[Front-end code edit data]
++++++++++

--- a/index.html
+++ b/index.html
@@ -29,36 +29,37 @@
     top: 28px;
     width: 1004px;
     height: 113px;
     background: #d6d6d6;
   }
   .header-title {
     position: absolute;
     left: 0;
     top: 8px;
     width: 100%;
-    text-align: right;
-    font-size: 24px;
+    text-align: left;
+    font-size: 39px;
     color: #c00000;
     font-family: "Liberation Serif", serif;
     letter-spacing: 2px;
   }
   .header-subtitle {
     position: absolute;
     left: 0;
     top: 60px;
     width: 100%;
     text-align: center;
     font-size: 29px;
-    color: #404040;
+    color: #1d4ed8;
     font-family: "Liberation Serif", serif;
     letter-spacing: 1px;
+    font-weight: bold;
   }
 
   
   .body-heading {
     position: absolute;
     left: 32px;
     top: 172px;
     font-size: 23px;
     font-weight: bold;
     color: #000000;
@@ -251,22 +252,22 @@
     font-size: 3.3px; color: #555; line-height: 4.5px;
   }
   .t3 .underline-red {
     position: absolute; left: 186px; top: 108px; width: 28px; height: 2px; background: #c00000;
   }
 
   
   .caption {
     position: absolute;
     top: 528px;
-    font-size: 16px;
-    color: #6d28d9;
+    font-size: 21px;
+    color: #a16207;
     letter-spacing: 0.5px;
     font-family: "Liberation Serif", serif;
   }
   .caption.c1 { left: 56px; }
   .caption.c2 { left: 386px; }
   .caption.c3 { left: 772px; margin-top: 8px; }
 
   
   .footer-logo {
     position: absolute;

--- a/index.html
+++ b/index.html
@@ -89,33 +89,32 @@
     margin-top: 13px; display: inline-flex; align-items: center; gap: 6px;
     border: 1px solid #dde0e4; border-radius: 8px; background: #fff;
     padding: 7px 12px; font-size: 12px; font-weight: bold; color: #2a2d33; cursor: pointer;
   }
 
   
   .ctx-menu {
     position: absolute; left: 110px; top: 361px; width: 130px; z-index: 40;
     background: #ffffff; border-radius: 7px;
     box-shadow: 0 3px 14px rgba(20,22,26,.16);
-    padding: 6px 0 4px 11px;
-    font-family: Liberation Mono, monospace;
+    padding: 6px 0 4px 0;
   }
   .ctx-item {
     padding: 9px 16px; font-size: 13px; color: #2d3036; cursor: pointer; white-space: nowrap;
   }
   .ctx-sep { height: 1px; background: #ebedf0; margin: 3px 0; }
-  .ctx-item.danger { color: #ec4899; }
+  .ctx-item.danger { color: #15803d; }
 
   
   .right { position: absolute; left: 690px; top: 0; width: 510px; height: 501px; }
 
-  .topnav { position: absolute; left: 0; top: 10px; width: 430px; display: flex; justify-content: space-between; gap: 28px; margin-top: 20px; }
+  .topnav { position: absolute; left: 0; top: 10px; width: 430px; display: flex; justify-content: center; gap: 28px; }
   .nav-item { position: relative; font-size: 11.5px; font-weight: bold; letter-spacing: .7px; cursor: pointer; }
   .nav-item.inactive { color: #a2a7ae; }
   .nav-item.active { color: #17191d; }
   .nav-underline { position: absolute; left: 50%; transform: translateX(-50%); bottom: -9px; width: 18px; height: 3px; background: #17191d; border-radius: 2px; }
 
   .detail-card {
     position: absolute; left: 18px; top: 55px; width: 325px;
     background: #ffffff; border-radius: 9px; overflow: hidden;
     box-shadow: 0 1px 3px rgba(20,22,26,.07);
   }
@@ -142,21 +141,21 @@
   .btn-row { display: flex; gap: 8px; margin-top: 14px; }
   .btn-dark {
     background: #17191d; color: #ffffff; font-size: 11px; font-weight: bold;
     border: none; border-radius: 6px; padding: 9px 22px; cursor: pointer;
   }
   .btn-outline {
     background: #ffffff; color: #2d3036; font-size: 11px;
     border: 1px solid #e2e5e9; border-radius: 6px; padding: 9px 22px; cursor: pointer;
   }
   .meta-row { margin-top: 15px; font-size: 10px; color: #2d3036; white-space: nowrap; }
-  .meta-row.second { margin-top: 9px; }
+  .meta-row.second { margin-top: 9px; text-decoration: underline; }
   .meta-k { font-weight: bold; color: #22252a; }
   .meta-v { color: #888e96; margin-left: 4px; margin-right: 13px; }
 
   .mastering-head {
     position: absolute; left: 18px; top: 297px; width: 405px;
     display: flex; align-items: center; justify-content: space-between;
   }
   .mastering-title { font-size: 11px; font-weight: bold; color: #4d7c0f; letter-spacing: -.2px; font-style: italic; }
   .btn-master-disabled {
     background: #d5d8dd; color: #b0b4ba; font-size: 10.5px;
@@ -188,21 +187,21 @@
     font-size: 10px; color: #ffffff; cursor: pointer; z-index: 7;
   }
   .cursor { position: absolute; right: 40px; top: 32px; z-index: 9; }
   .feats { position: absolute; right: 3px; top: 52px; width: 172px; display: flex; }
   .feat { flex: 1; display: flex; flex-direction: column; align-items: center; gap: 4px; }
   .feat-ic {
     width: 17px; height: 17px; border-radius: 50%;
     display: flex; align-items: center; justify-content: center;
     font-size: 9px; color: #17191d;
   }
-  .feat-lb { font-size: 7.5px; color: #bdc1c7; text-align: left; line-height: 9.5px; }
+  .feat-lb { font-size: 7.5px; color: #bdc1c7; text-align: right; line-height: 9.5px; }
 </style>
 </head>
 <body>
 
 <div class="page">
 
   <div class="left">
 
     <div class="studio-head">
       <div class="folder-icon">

++++++++++

- INSTRUCTIONS FOR THE TASK: Find the lines above that contain the string "text" and answer with how many there are, nothing else.

- EXERCISE RESPONSE: 6